DETECTAR is indicated for the detection of subgingival dental calculus

The DETECTAR probe is similar in intended use, size, and shape to a manual periodontal probe. The DETECTAR probe contains an optical fiber that reads the optical signature of dental calculus and converts it into an electrical signal. From that electrical signal a computer analysis identifies the dental calculus.

1. Acceptance Criteria and Reported Device Performance

The acceptance criteria are not explicitly stated in the provided document. However, the study aims to show that DETECTAR performs better than a manual periodontal probe in detecting subgingival dental calculus. The reported device performance is that "The DETECTAR significantly outperformed the manual periodontal probe" in an in vitro evaluation.

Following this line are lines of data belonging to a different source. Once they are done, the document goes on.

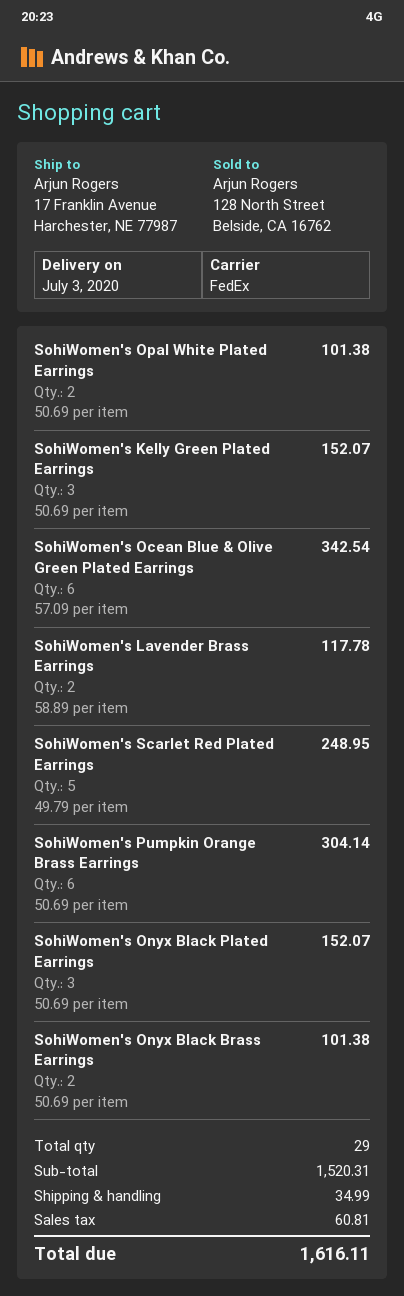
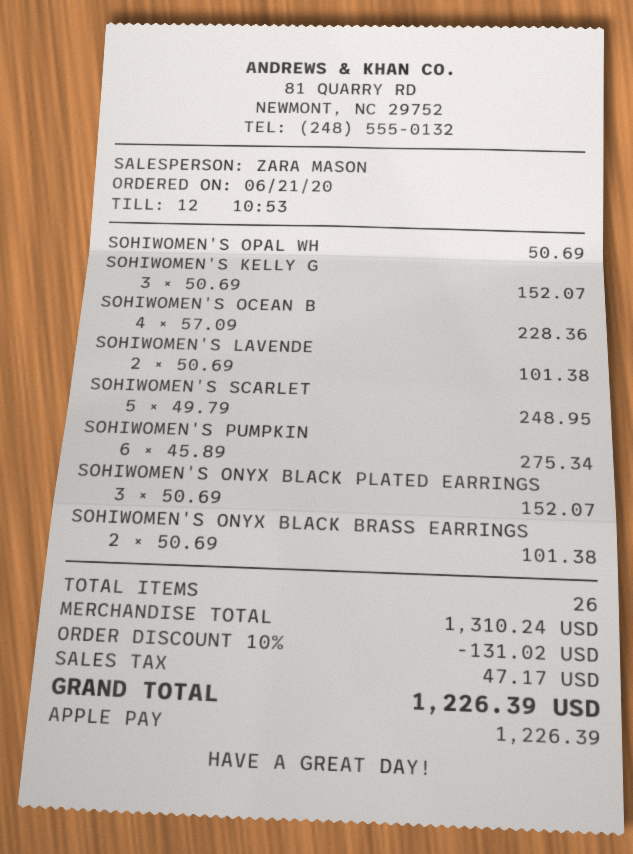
SohiWomen's Opal White Plated Earrings: 2 x 50.69 = 101.38 -> 1 x 50.69 = 50.69
SohiWomen's Ocean Blue & Olive Green Plated Earrings: 6 x 57.09 = 342.54 -> 4 x 57.09 = 228.36
SohiWomen's Lavender Brass Earrings: 2 x 58.89 = 117.78 -> 2 x 50.69 = 101.38
SohiWomen's Pumpkin Orange Brass Earrings: 6 x 50.69 = 304.14 -> 6 x 45.89 = 275.34
total quantity: 29 -> 26
subtotal: 1520.31 -> 1310.24
discount: none -> 10% = 131.02
shipping: 34.99 -> none
tax: 60.81 -> 47.17
total: 1616.11 -> 1226.39

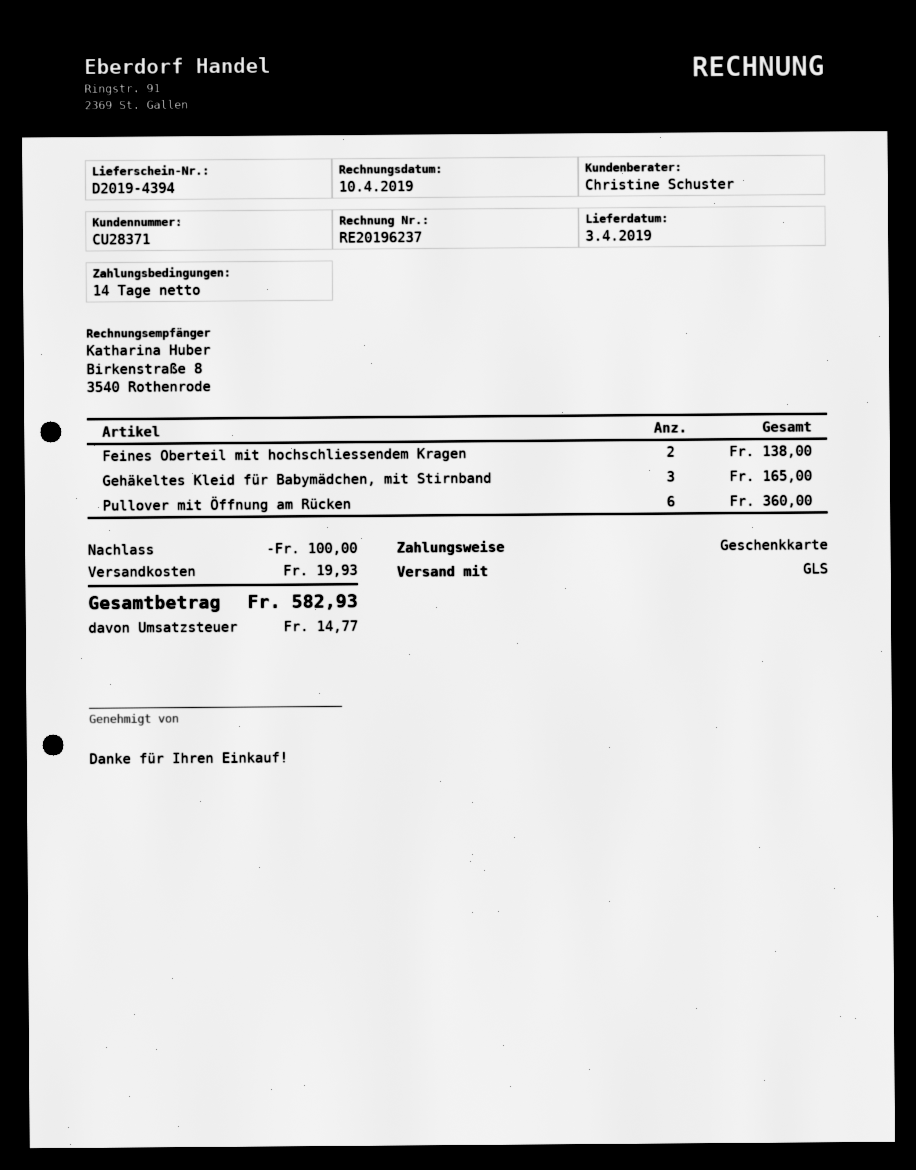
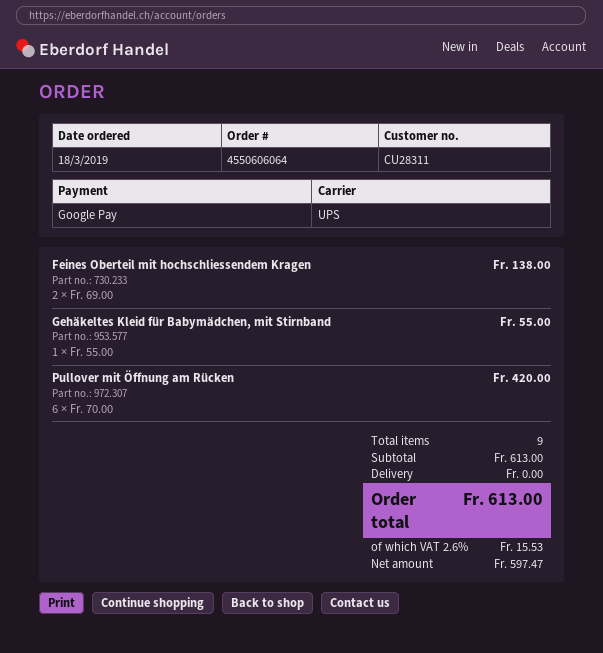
customer number: CU28371 -> CU28311
payment method: gift card -> Google Pay
shipping method: GLS -> UPS
Gehäkeltes Kleid für Babymädchen, mit Stirnband: 3 for 165.00 -> 1 for 55.00
Pullover mit Öffnung am Rücken: 6 for 360.00 -> 6 for 420.00
discount: 100.00 -> none
shipping: 19.93 -> 0.00
tax: 14.77 -> 15.53
total: 582.93 -> 613.00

2. Sample Size Used for the Test Set and Data Provenance

• Sample Size: Not explicitly stated. The study involved a "piece of pig gingiva... on the root surface of the teeth" and a comparison with a manual periodontal probe. The number of teeth or calculus samples tested is not quantified.
• Data Provenance: In vitro evaluation. The country of origin is not specified but the submitter is from Quebec, Canada. Retrospective or prospective is not applicable for an in vitro study of this nature.

3. Number of Experts Used to Establish Ground Truth for the Test Set and Qualifications

• Number of Experts: Three experienced clinicians.
• Qualifications: Described as "experienced clinicians." Specific qualifications (e.g., years of experience, specialty) are not provided beyond "experienced." The document implies these clinicians are performing the evaluations and their observations contribute to the findings.

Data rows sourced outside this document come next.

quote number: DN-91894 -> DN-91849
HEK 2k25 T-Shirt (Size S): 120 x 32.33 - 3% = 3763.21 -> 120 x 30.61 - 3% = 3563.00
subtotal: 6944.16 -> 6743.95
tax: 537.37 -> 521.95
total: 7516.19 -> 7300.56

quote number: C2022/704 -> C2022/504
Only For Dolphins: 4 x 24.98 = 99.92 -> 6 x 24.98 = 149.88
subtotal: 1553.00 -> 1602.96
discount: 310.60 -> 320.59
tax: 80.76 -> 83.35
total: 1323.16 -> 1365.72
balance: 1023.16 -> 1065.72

4. Adjudication Method for the Test Set

The document does not describe an explicit adjudication method. The three experienced clinicians appear to have individually conducted the evaluations and their findings were then compared, leading to the conclusion that DETECTAR "significantly outperformed" the manual probe. It does not mention a consensus-building or tie-breaking process.

5. Multi-Reader Multi-Case (MRMC) Comparative Effectiveness Study

No, a multi-reader multi-case (MRMC) comparative effectiveness study was not explicitly described in terms of human readers improving with AI vs. without AI assistance. The study described is a comparison of a device (DETECTAR) against a manual instrument (periodontal probe) in vitro, with clinicians performing the evaluations. It's not a study of human readers' diagnostic accuracy before and after AI assistance.

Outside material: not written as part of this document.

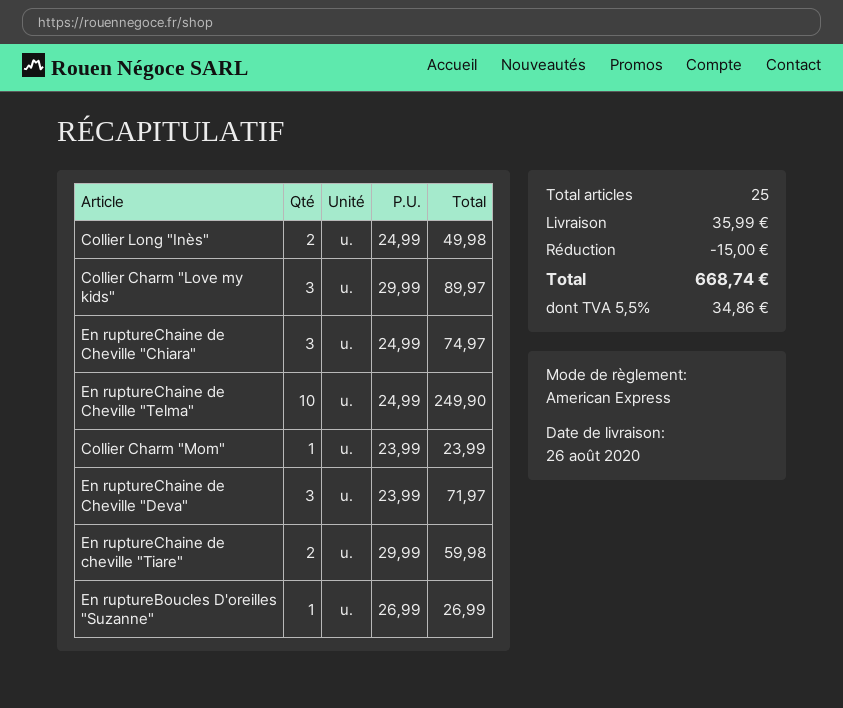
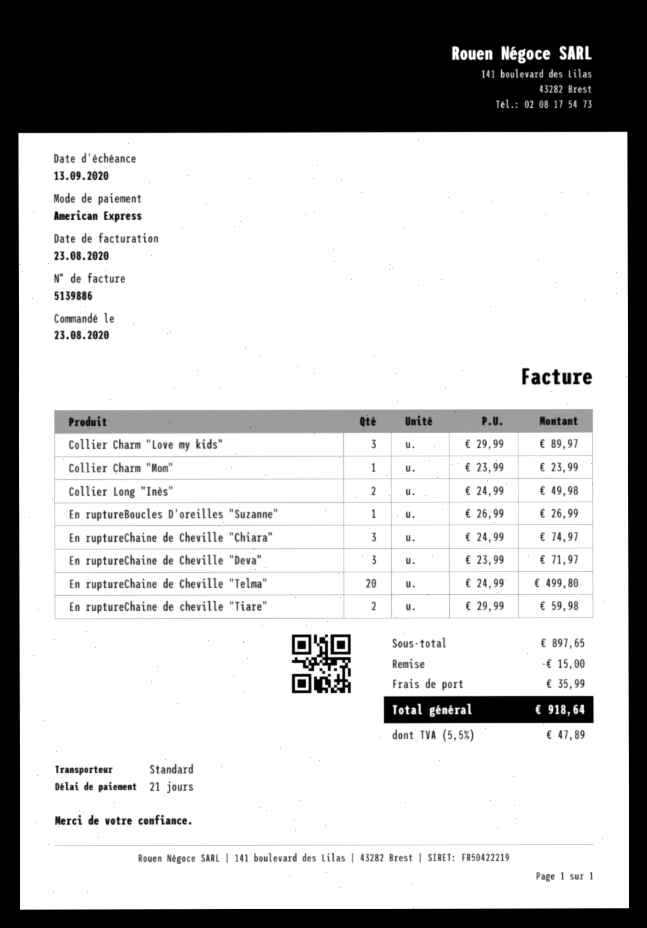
En ruptureChaine de Cheville "Telma": 10 x 24.99 = 249.90 -> 20 x 24.99 = 499.80
tax: 5.5% = 34.86 -> 5.5% = 47.89
total: 668.74 -> 918.64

6. Standalone Performance Study

Yes, a standalone (algorithm only without human-in-the-loop performance) study was effectively done. The DETECTAR device, which contains an optical fiber and uses "computer analysis" to identify dental calculus, was evaluated on its own in detecting calculus, with the output then presumably interpreted by the clinicians. The "significant outperformance" refers to the device's capability relative to a manual probe.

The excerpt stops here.